Continuing a long tradition of interpreting Delaware’s long-arm statute broadly, Judge Joseph J. Farnan Jr. recently rejected an attempt by an Illinois company, Emulgen, to escape jurisdiction in Delaware. In the underlying infringement suit, Emulgen contended, among others, that its miniscule revenues from Delaware sales and its lack of knowledge that Delaware customers would receive its marketing emails could not confer personal jurisdiction. The Court rejected these assertions out of hand:
Emulgen contracted with a third-party to conduct a national e-mail marketing campaign, intending to reach the entire United States . . . . There is no evidence in the record that Emulgen attempted to limit its [marketing e-mails and shipments] to certain states only.

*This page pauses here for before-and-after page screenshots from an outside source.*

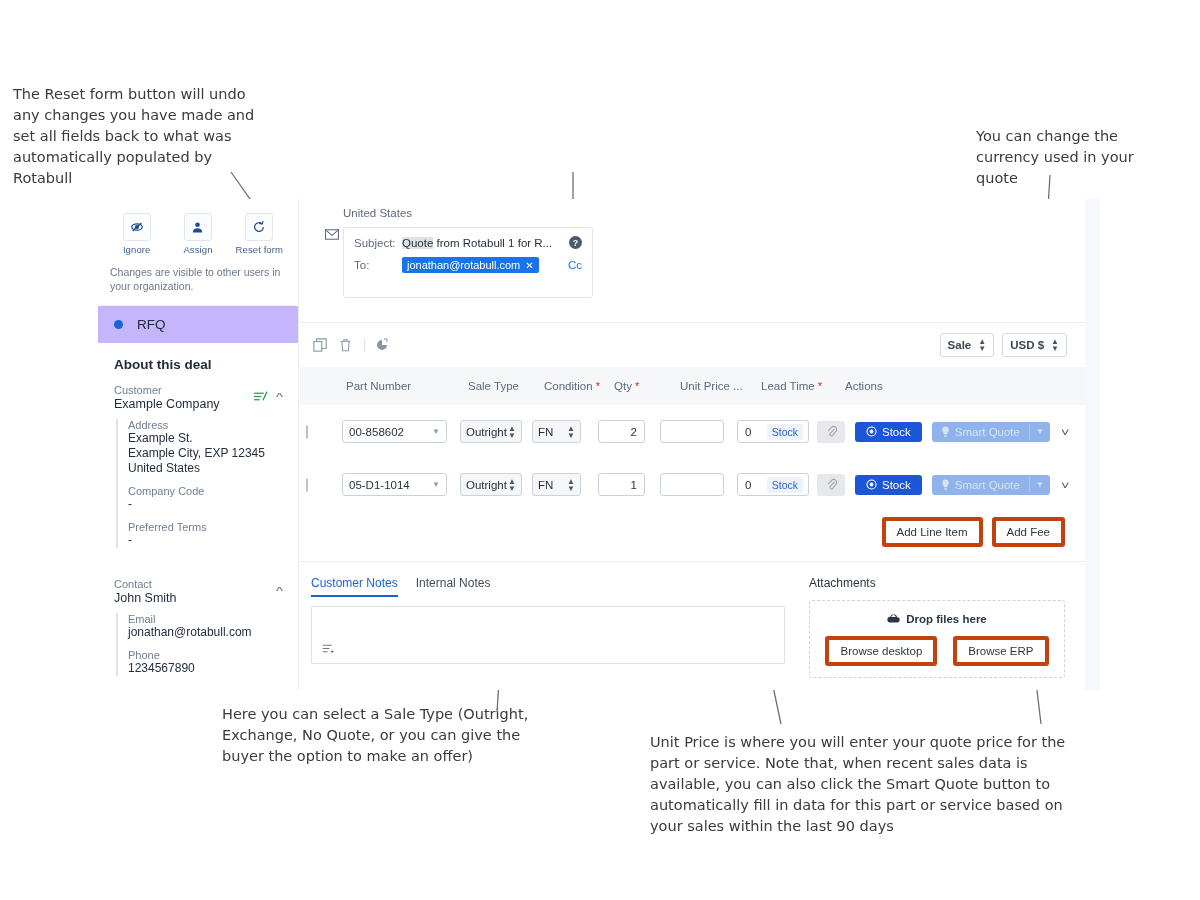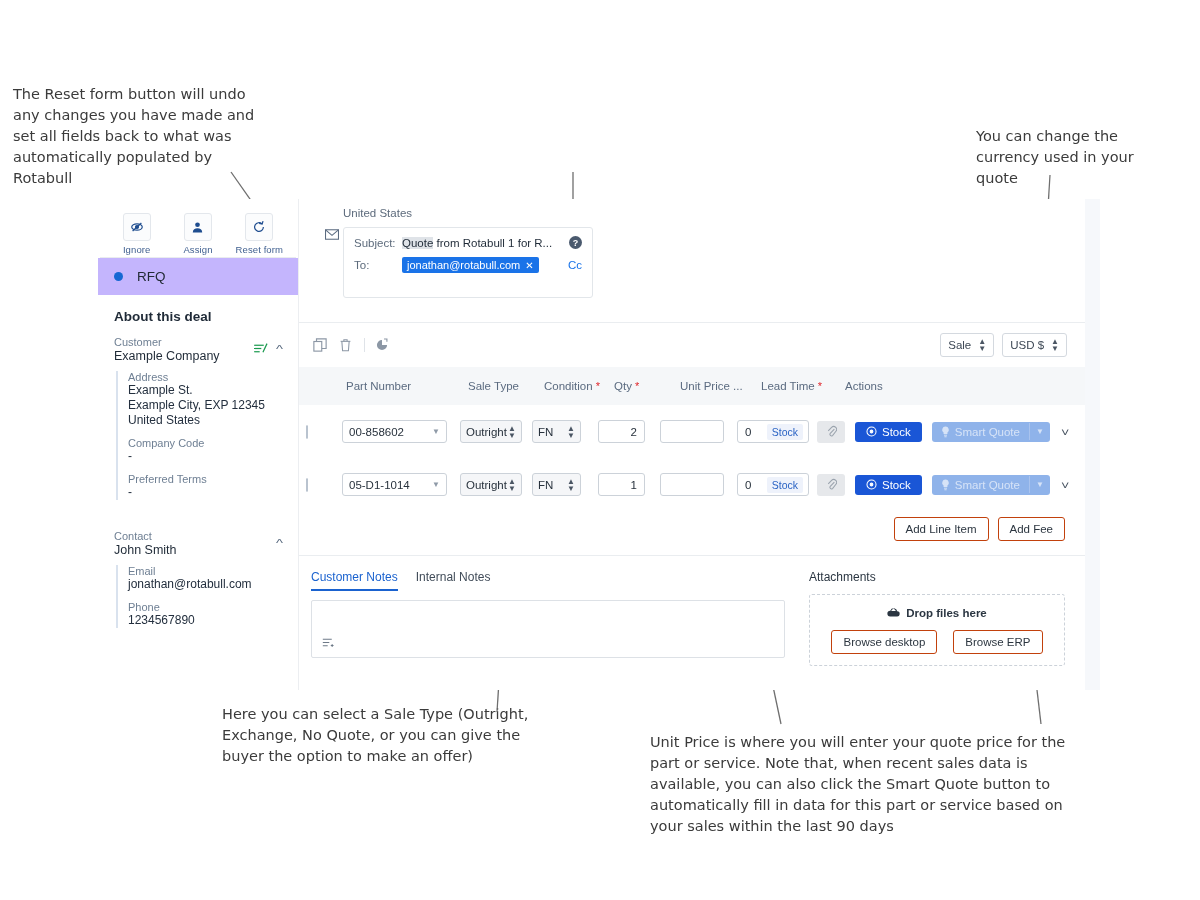"Changes are visible to other" div.sb-note { html: none -> <div>Changes are visible to other users in your organization.</div> }
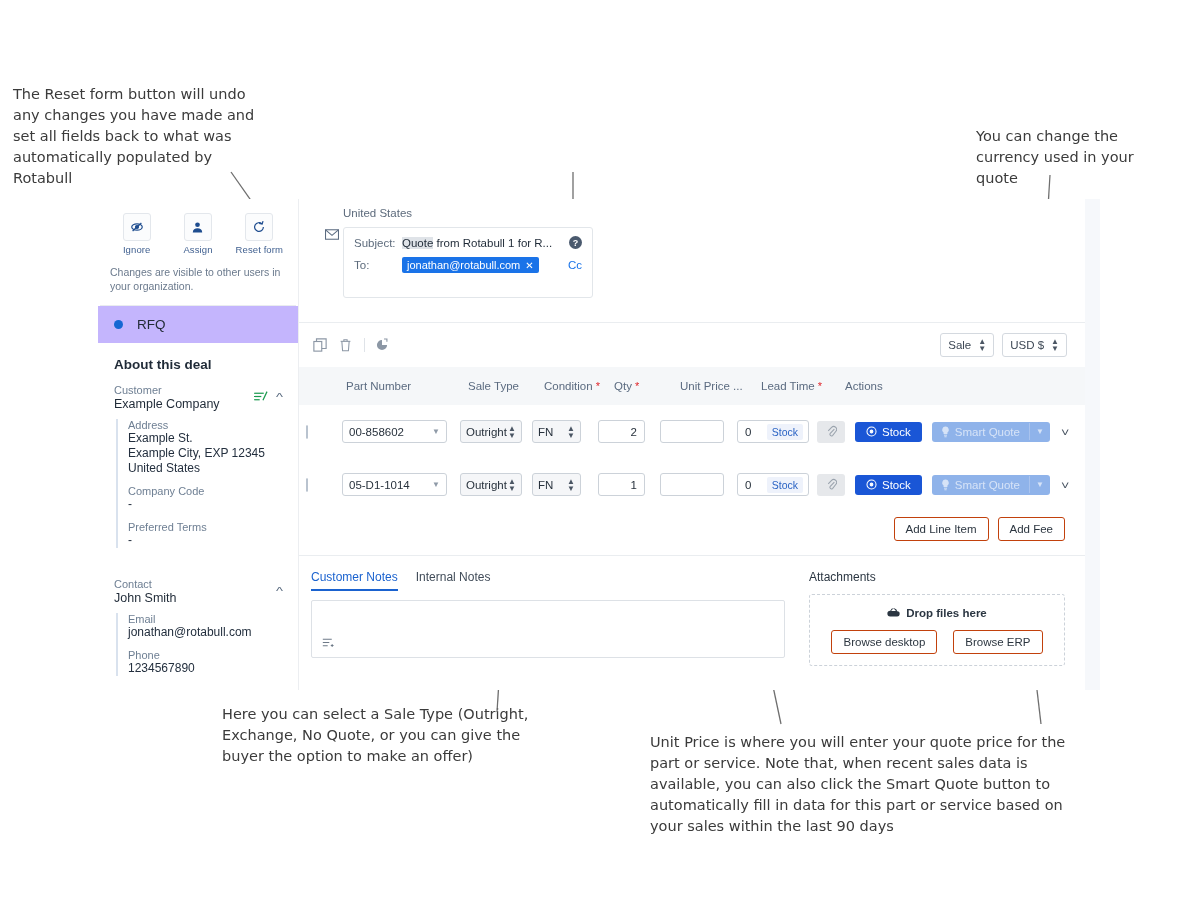"Sale" .tbl-toolbar { font-weight: none -> bold }
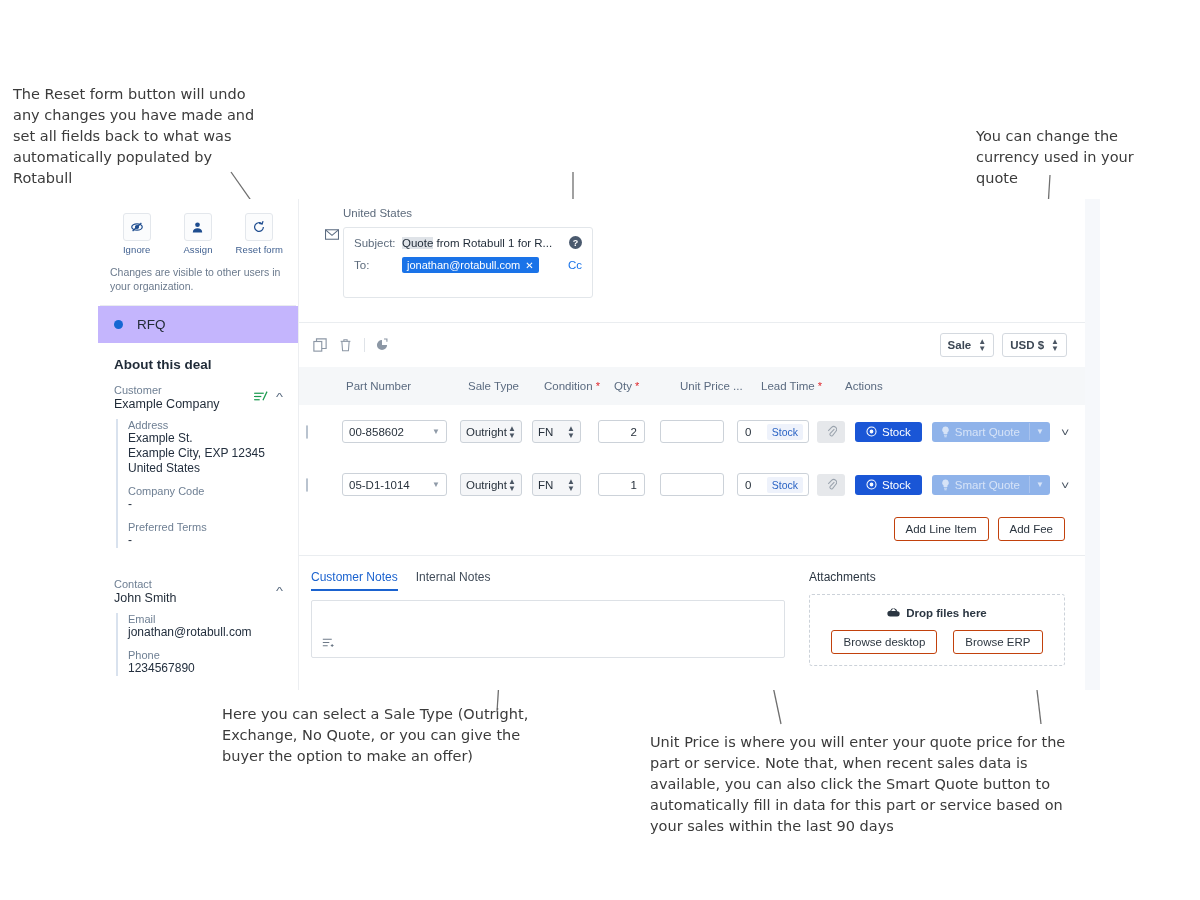"Add Line Item" .btn-plain { border: 1px solid #c2410c -> 4px solid #c2410c }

As a result, “Emulgen’s use of the internet as a marketing tool and its decision to contract with a third-party to market its product through a nationwide e-mail broadcast are sufficient to establish specific jurisdiction” under the long-arm statute. The Court also rejected Emulgen’s sales argument, finding that although potentially de minimis, the fact that some sales occurred in Delaware sufficiently triggered long-arm jurisdiction.
This case not only reaffirms the far reach of Delaware’s long-arm statute, but it puts the bar on notice that a company’s nationwide internet activity will likely impart jurisdiction in Delaware.